The IMF and the World Bank: Disaster as a Natural Law
Zeit-Fragen | 02.05.2004 15:18 | Globalisation | London
By Zeit-Fragen
[This article published in: Zeit-Fragen Nr. 15, April 19, 2004 is translated from the German on the World Wide Web, http://www.zeit-fragen.ch/ARCHIV/ZF_116a/T04.HTM or http://www.zeit-fragen.ch/ARCHIV/ZF_116a/TO4.HTM.]
It was 1944 at the International Monetary conference of the United Nations in Bretton Woods – a small American city – nine months before the war’s end. The International Monetary Fund (IMF) and the World Bank were founded as part of concerted efforts to finance Europe’s reconstruction after the devastations of the Second World War and protect the world from grave future economic crises. They had to accept different tasks. The World Bank or the International Bank for reconstruction and development as it was originally called should be active first of all for Europe’s recovery. The IMF should guarantee the stability of the monetary system and prevent another economic depression. Behind that was the conviction that collective action on the global plane was needed to protect economic stability.
The IMF has changed greatly since its establishment. While in its formation the IMF started from the fact that markets often do not function trouble-free, it proclaims today the superiority of the market. The most radical changes in this institution occurred in the 1980s when Ronald Reagan and Margaret Thatcher proclaimed the ideology of the free market economy. Everyone would win, it was promised. More free trade brings more growth, more prosperity, more freedom and more democracy.

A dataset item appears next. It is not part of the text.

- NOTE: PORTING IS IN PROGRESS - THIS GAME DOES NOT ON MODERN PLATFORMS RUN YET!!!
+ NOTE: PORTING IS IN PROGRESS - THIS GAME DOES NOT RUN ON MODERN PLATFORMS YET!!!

With “TINA – There is no Alternative”, the British Prime Minister Margaret Thatcher stylized worldwide free trade as a seeming natural law. The IMF and the World Bank were the new institutions that forced these concepts on reluctant poor countries because these countries often depended on credits and donations.
The World Bank also experienced far-reaching changes. In 1968 Robert McNamara was chosen president of the World Bank. His team of advisors under Harvard professor Hollis Cheney worked on the questions why the free market failed in developing countries and what could be done to improve the efficiency of the markets and combat poverty. A change of course also occurred here in the 1980s. In 1981 the World Bank was given a new president with William Clausen. Its chief economist Ann Krueger hardly worked any more on combating poverty and saw the best solution for developing countries in open markets.
In the course of the years, the good ideas and intentions supporting the establishment of the IMF and the World Bank changed to something completely different.
The credo was now that the global free market brings prosperity and is the only true solution for everyone. This conviction defined the work of the two institutions.
The worldwide gross domestic product actually rose considerably. International trade climbed ten-fold between 1950 and 2000. In 1985 this amounted to 1/10 of the world economic output for the first time since 1929. Since 1995, this share has even grown to 15%. However not everyone profited in the same way from this growth. With Africa, a whole part of the world was actually uncoupled. Vast parts of the world fall in dependence on the rich North. They were told to bind themselves more strongly to the world market and limit their state-owned production to a few export-goods.
As a result, the third world falls into a destructive debt crisis. Within a generation, their debts with the rich countries rose from $21 billion (1961) to $560 billion (1980), a mountain of debts that cannot be paid out any more and forces these countries into a disastrous dependency. On the other hand, others profit from the neoliberal world trade policy. In the last 20 years, the capital streams grew and the capital movements separated from real-economic transactions. Today 2.5% of the currency flow is invested in the real economy; 97.5% is speculative. The greatest winners of globalization can be found in this speculative area. The mammoth multinational corporations are in the second tier. They profit from the very low costs for transportation and communication and can build their profit chains across the borders. A third of international commodity trade today consists of inter-company transfers.
There can be no talk of an increase of production and services and adjustment of prosperity for everyone as the neoliberal economists prophesied. The opposite has happened. In 1960 the difference between the richest and the poorest fifth of humanity amounted to 30%; today this difference is 70%.
The assets of the 3 richest Americans exceed the gross domestic product of the poorest 48 countries altogether. The 200 richest persons of the world own as much as 41% of the world population. Their assets have doubled in the last 10 years. Since 1986, developing countries have remitted twice as many dollars to the rich North as they received in economic aid.
As a result, the balance from more than a half-century of neoliberal economic policy is horrific:
· An expanding prosperity gulf from North to South and also within developing countries.
· Profit maximization without regard for resource- and environmental protection.
· Contempt for cultural diversity.
· Destruction of social structures that developed over centuries.
· Deficiency in democratic participation.
For this development, the recreation of a fair political framework is a command or imperative of the hour…
Economic growth, not improving quality of life, has had priority. This is decisive because as a rule only a few profit from economic growth, not the population.